**TASK INPUT**:
# # # # # # #

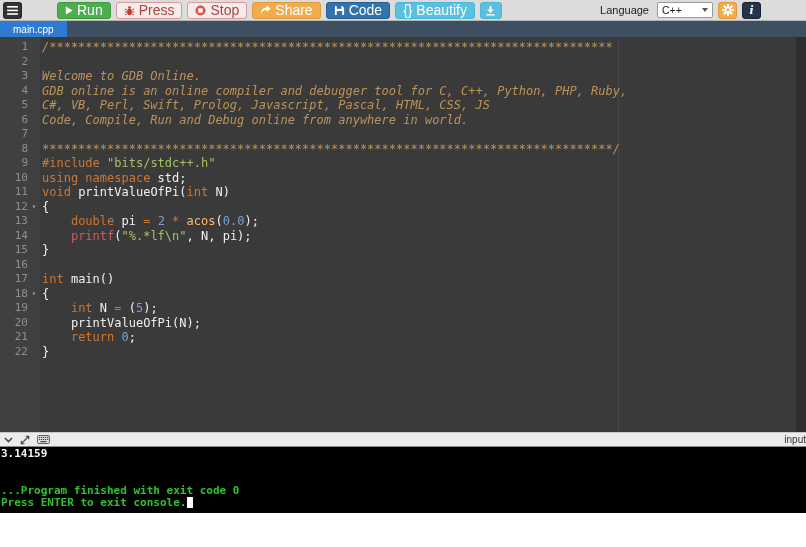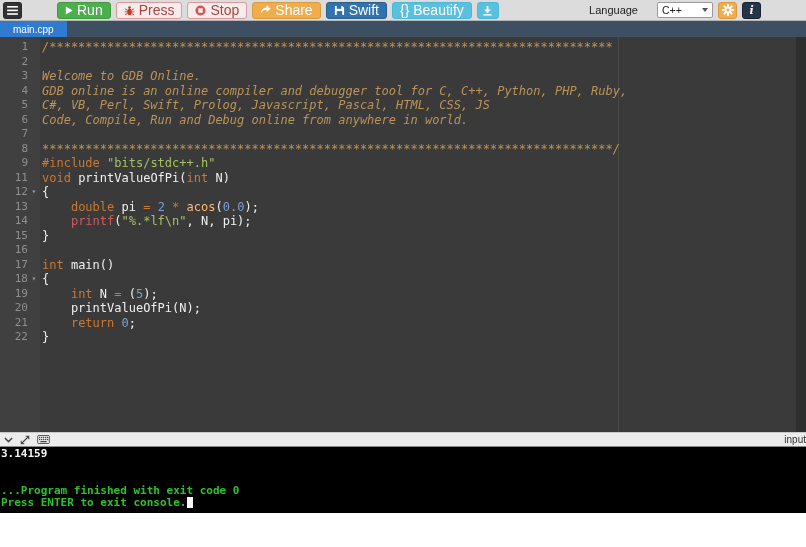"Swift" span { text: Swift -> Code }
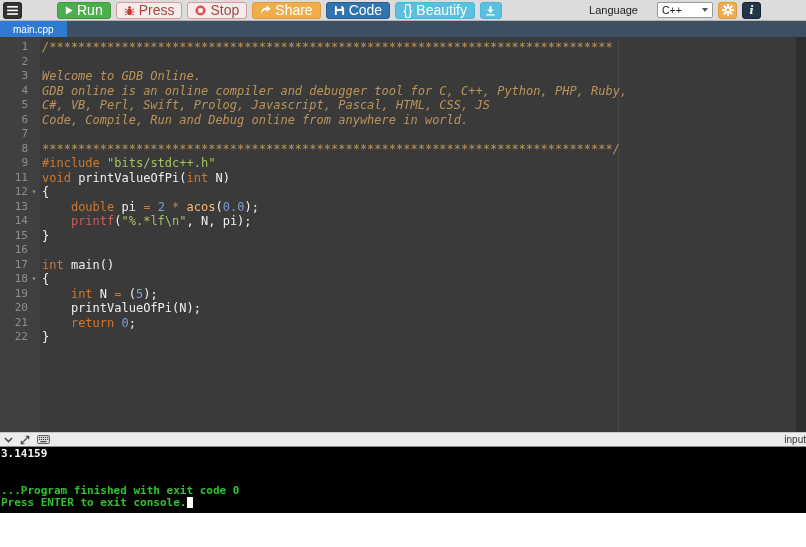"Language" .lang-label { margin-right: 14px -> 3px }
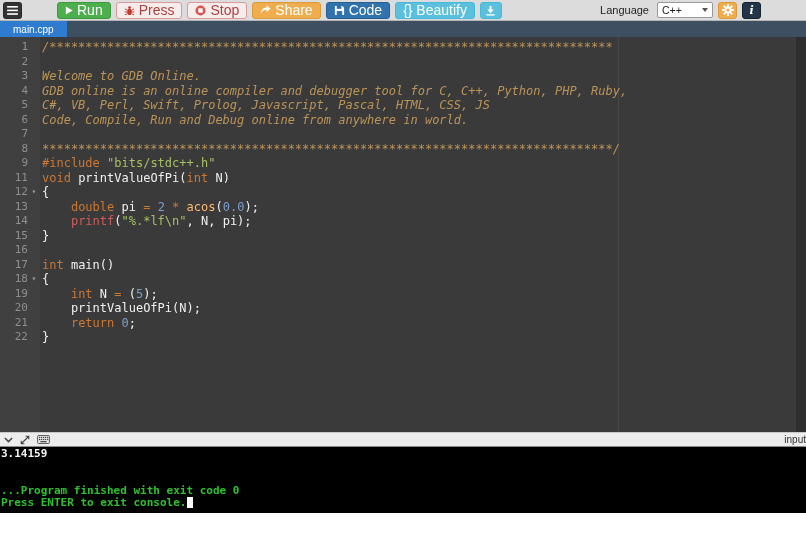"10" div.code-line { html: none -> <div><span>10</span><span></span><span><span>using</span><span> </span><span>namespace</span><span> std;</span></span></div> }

# # # # # # #

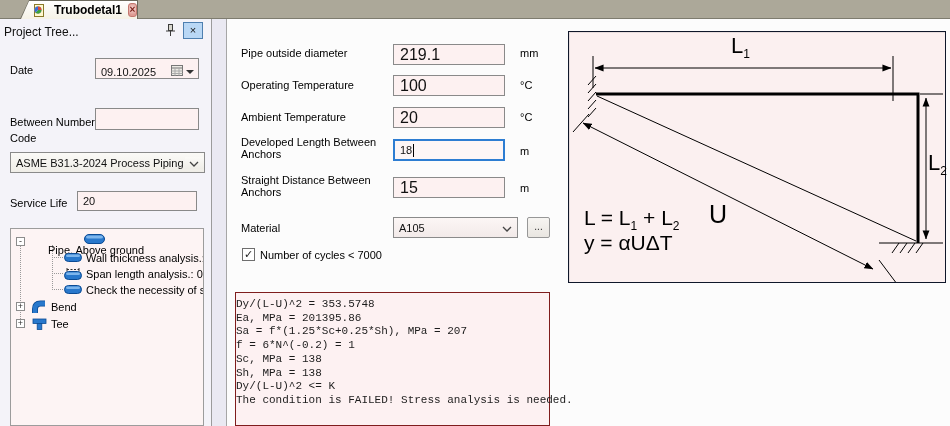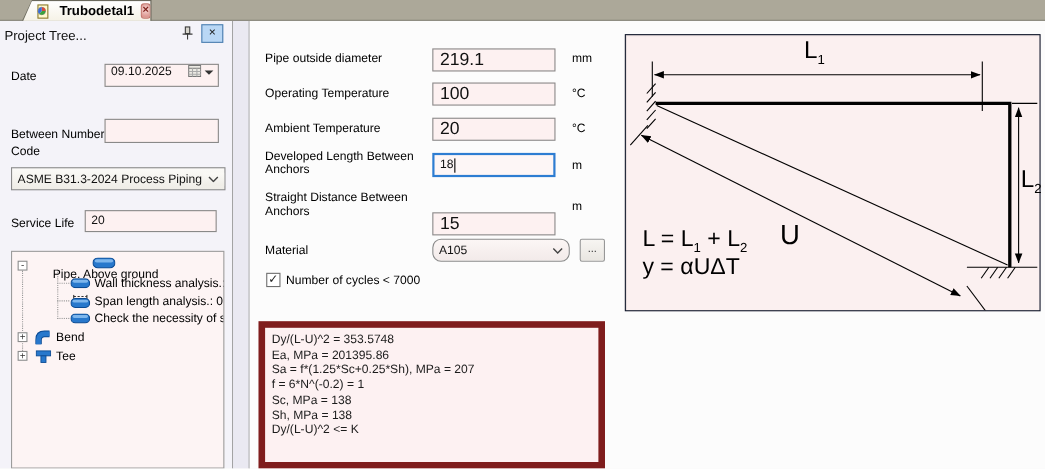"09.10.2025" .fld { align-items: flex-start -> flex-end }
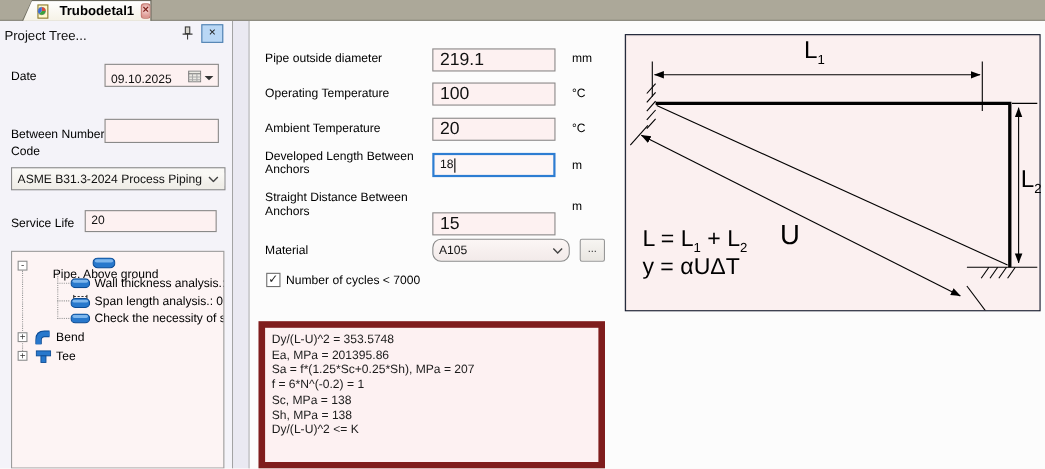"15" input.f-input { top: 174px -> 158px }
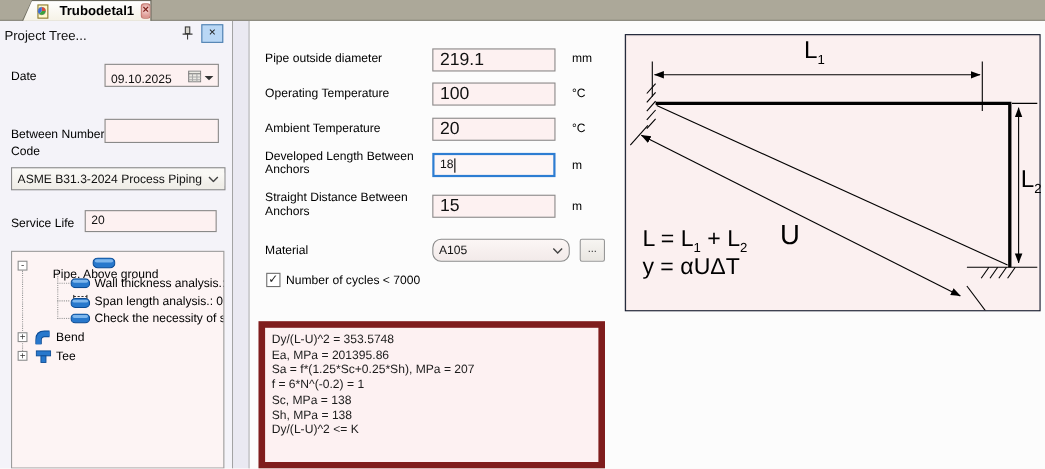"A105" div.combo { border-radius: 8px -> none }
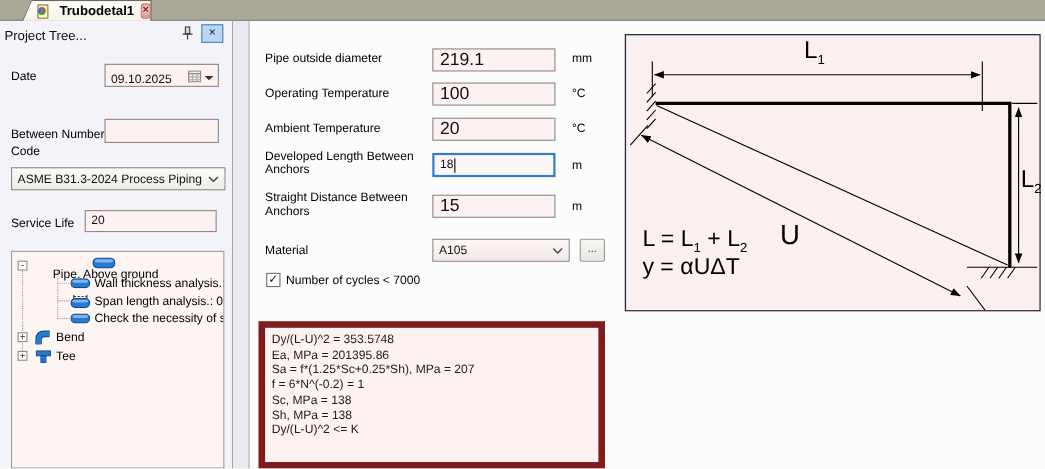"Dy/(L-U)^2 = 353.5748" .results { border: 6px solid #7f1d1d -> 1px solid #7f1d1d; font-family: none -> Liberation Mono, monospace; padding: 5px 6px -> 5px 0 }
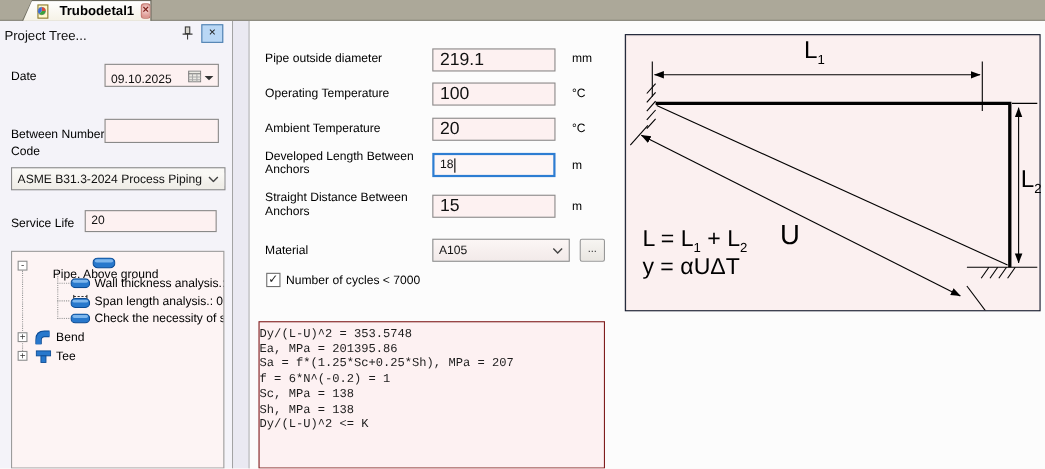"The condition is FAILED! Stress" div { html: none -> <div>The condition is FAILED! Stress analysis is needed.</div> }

# # # # # # #

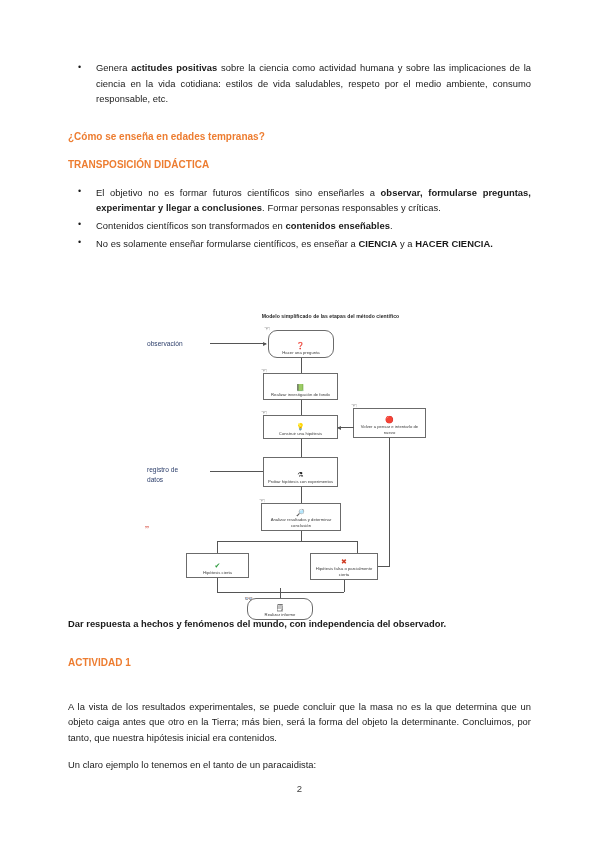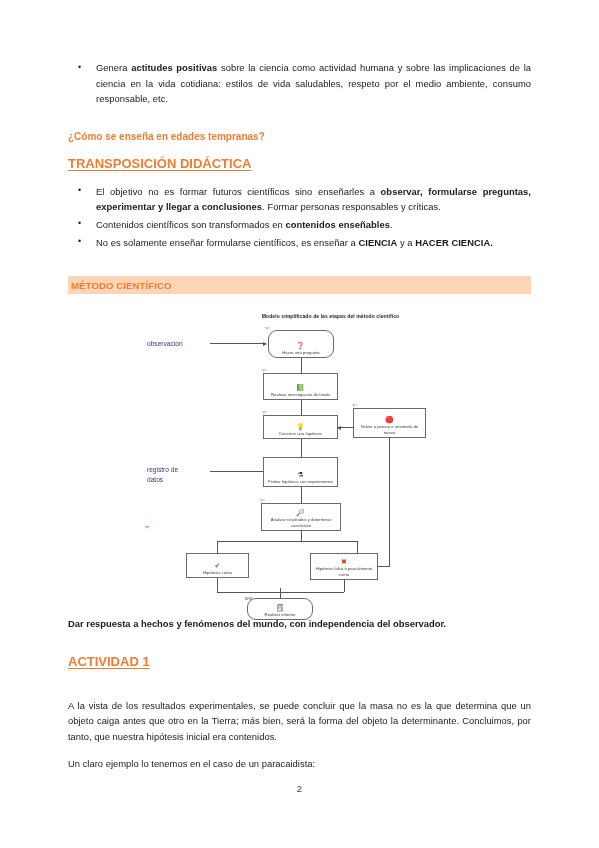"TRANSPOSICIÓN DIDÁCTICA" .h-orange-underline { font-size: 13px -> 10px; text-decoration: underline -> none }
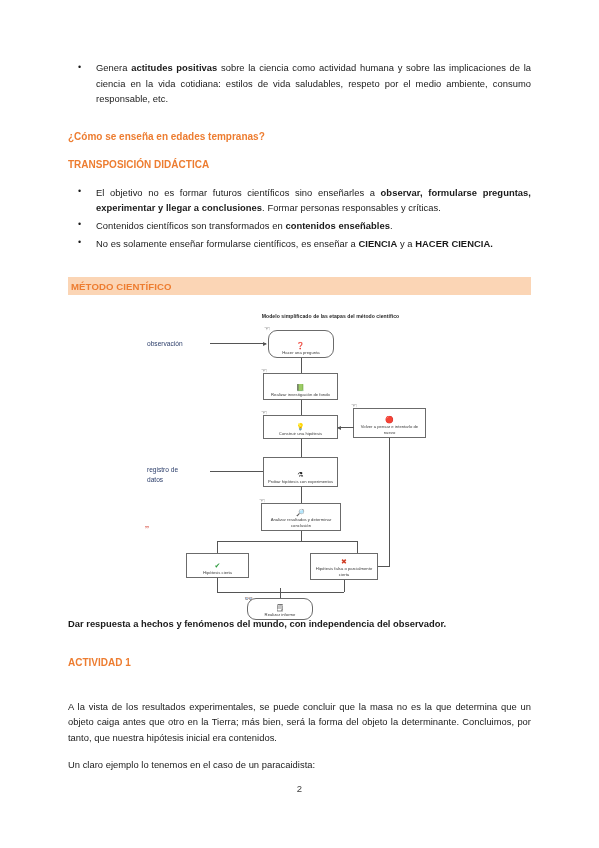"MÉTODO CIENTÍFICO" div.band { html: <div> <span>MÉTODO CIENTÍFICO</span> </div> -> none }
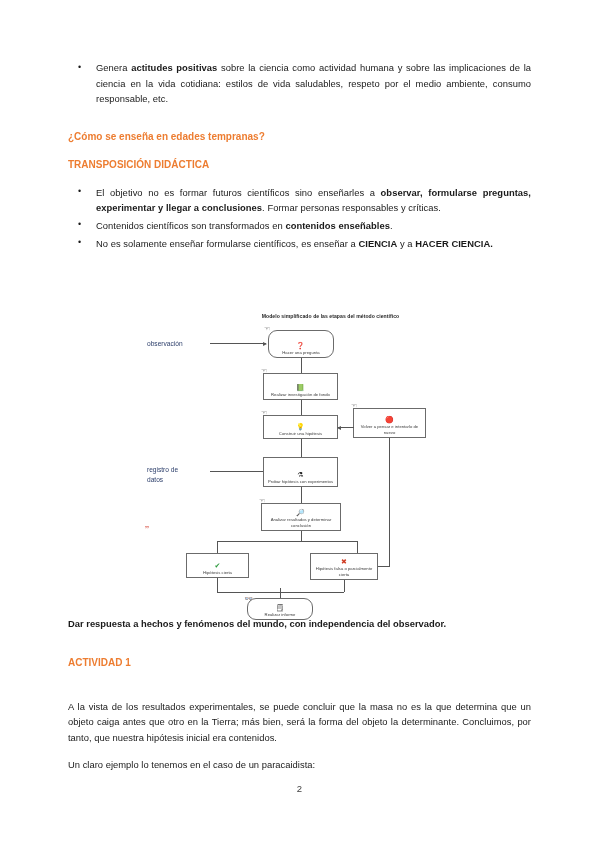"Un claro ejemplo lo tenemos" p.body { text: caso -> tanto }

# # # # # # #

In the listing above, find the line with "align-items: flex-start ->" and output every line through the one with "none -> <div>The", exactly, without the pictures.

**TASK ANSWER**:
"09.10.2025" .fld { align-items: flex-start -> flex-end }
"15" input.f-input { top: 174px -> 158px }
"A105" div.combo { border-radius: 8px -> none }
"Dy/(L-U)^2 = 353.5748" .results { border: 6px solid #7f1d1d -> 1px solid #7f1d1d; font-family: none -> Liberation Mono, monospace; padding: 5px 6px -> 5px 0 }
"The condition is FAILED! Stress" div { html: none -> <div>The condition is FAILED! Stress analysis is needed.</div> }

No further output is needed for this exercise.